A lot of other computer-architecture literature uses these terms in the opposite sense, but this is the terminology you will find in Intel's optimization manual, and the names of hardware performance counters like uops_issued.any or uops_dispatched_port.port_5.
exactly how long arbitrary arithmetical x86-64 assembly code will take
It depends on the surrounding code as well, because of OoO exec
Your final subps result doesn't have to be ready before the CPU starts running later instructions. Latency only matters for later instructions that need that value as an input, not for integer looping and whatnot.
Sometimes throughput is what matters, and out-of-order exec can hide the latency of multiple independent short dependency chains. (e.g. if you're doing the same thing to every element of a big array of multiple vectors, multiple cross products can be in flight at once.) You'll end up with multiple iterations in flight at once, even though in program order you finish all of one iteration before doing any of the next. (Software pipelining can help for high-latency loop bodies if OoO exec has a hard time doing all the reordering in HW.)
There are three major dimensions to analyze for a short block
You can approximately characterize a short block of non-branching code in terms of these three factors. Usually only one of them is the bottleneck for a given use-case. Often you're looking at a block that you will use as part of a loop, not as the whole loop body, but OoO exec normally works well enough that you can just add up these numbers for a couple different blocks, if they're not so long that OoO window size prevents finding all the ILP.

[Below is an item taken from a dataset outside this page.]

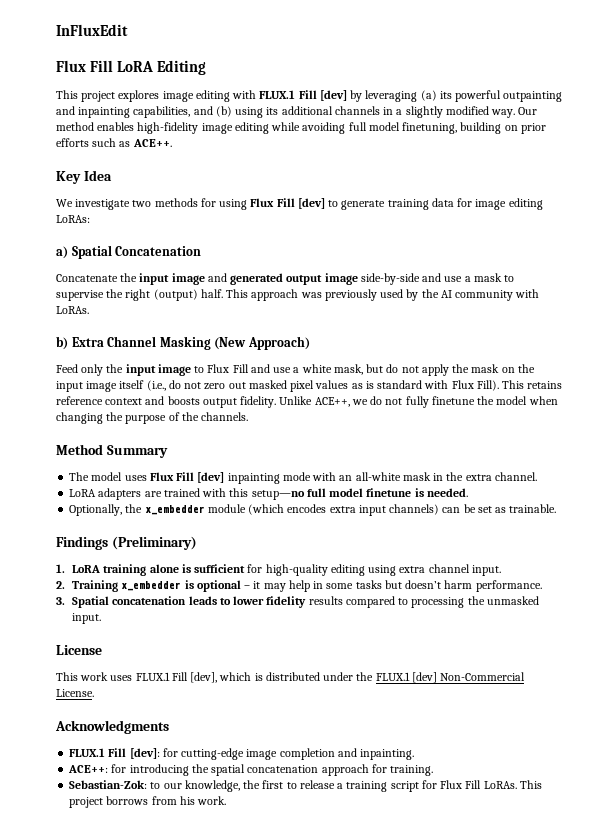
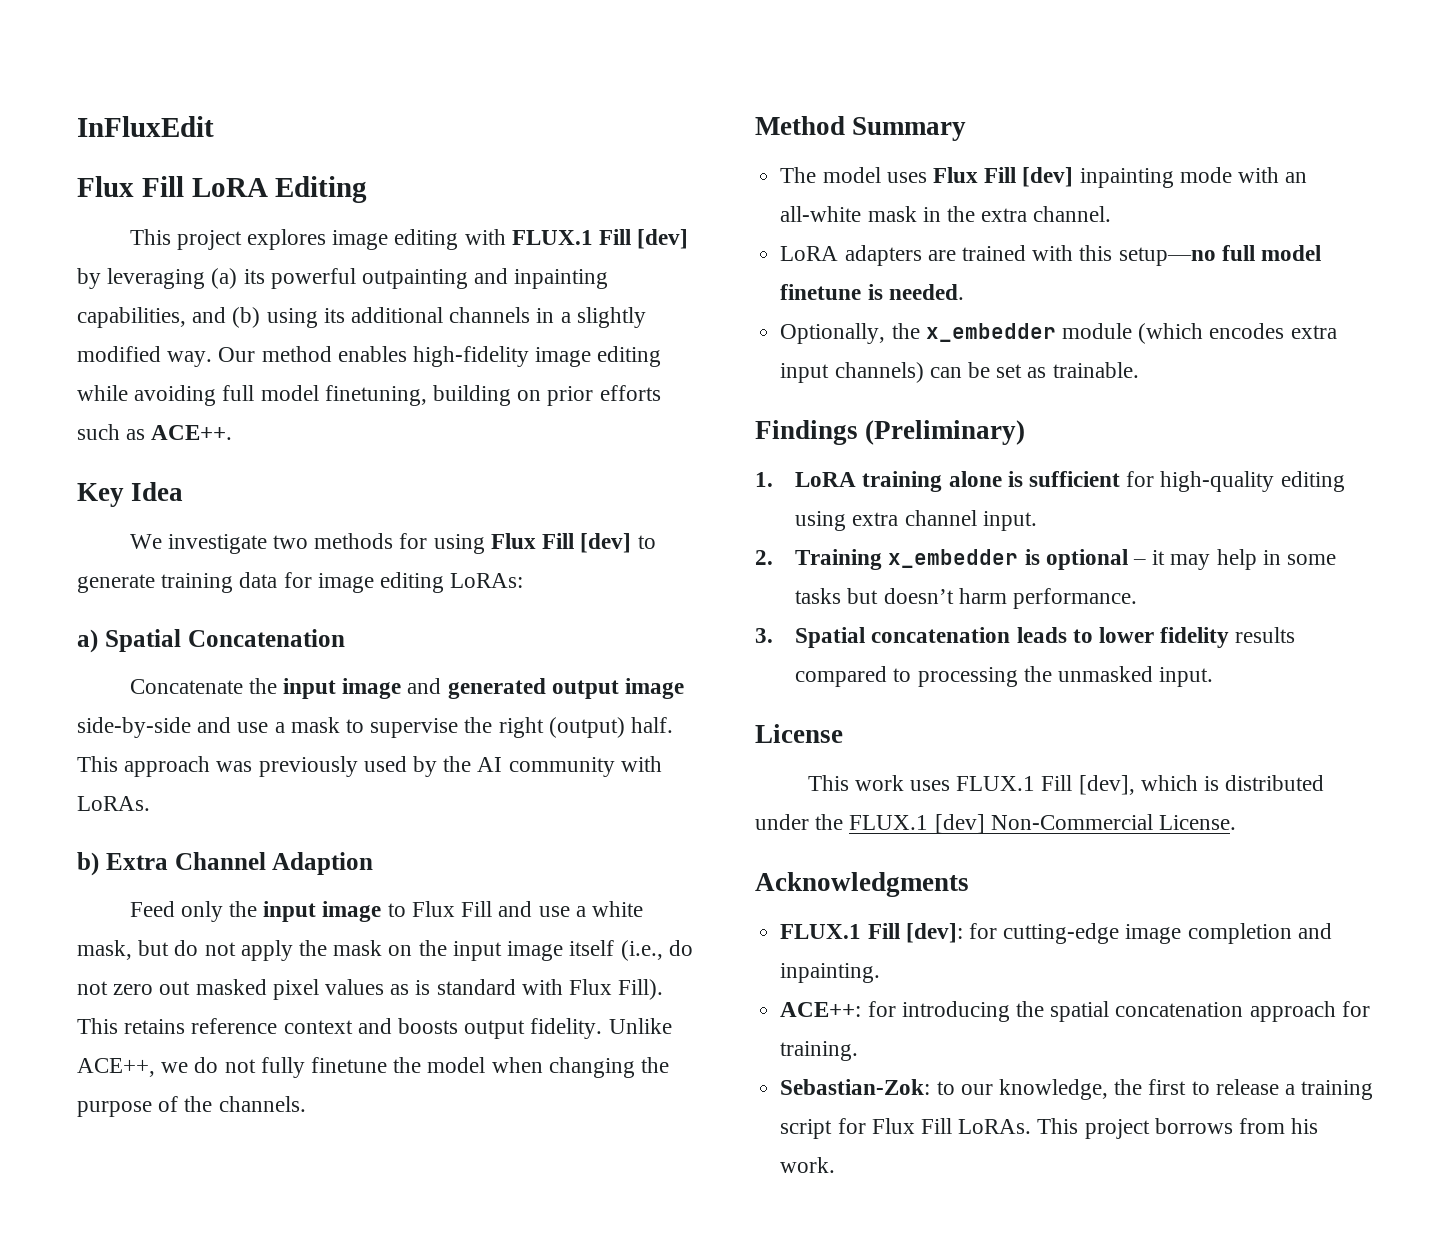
- b) Extra Channel Masking (New Approach)
+ b) Extra Channel Adaption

latency from each input to the output(s). Look at which instructions are on the dependency chain from each input to each output. e.g. one choice might need one input to be ready sooner.
total uop count (for front-end throughput bottlenecks), fused-domain on Intel CPUs. e.g. Core2 and later can in theory issue/rename 4 fused-domain uops per clock into the out-of-order scheduler/ROB. Sandybridge-family can often achieve that in practice with the uop cache and loop buffer, especially Skylake with its improved decoders and uop-cache throughput.
uop count for each back-end execution port (unfused domain). e.g. shuffle-heavy code will often bottleneck on port 5 on Intel CPUs. Intel usually only publishes throughput numbers, not port breakdowns, which is why you have to look at Agner Fog's tables (or IACA output) to do anything meaningful if you're not just repeating the same instruction a zillion times.
Generally you can assuming best-case scheduling/distribution, with uops that can run on other ports not stealing the busy ports very often, but it does happen some. (How are x86 uops scheduled, exactly?)
Looking at CPI is not sufficient; two CPI=1 instructions might or might not compete for the same execution port. If they don't, they can execute in parallel. e.g. Haswell can only run psadbw on port 0 (5c latency, 1c throughput, i.e. CPI=1) but it's a single uop so a mix of 1 psadbw + 3 add instructions could sustain 4 instructions per clock. There are vector ALUs on 3 different ports in Intel CPUs, with some operations replicated on all 3 (e.g. booleans) and some only on one port (e.g. shifts before Skylake).
Sometimes you can come up with a couple different strategies, one maybe lower latency but costing more uops. A classic example is multiplying by constants like imul eax, ecx, 10 (1 uop, 3c latency on Intel) vs. lea eax, [rcx + rcx*4] / add eax,eax (2 uops, 2c latency). Modern compilers tend to choose 2 LEA vs. 1 IMUL, although clang up to 3.7 favoured IMUL unless it could get the job done with only a single other instruction.
See What is the efficient way to count set bits at a position or lower? for an example of static analysis for a few different ways to implement a function.
See also Why does mulss take only 3 cycles on Haswell, different from Agner's instruction tables? (Unrolling FP loops with multiple accumulators) (which ended up being way more detailed than you'd guess from the question title) for another summary of static analysis, and some neat stuff about unrolling with multiple accumulators for a reduction.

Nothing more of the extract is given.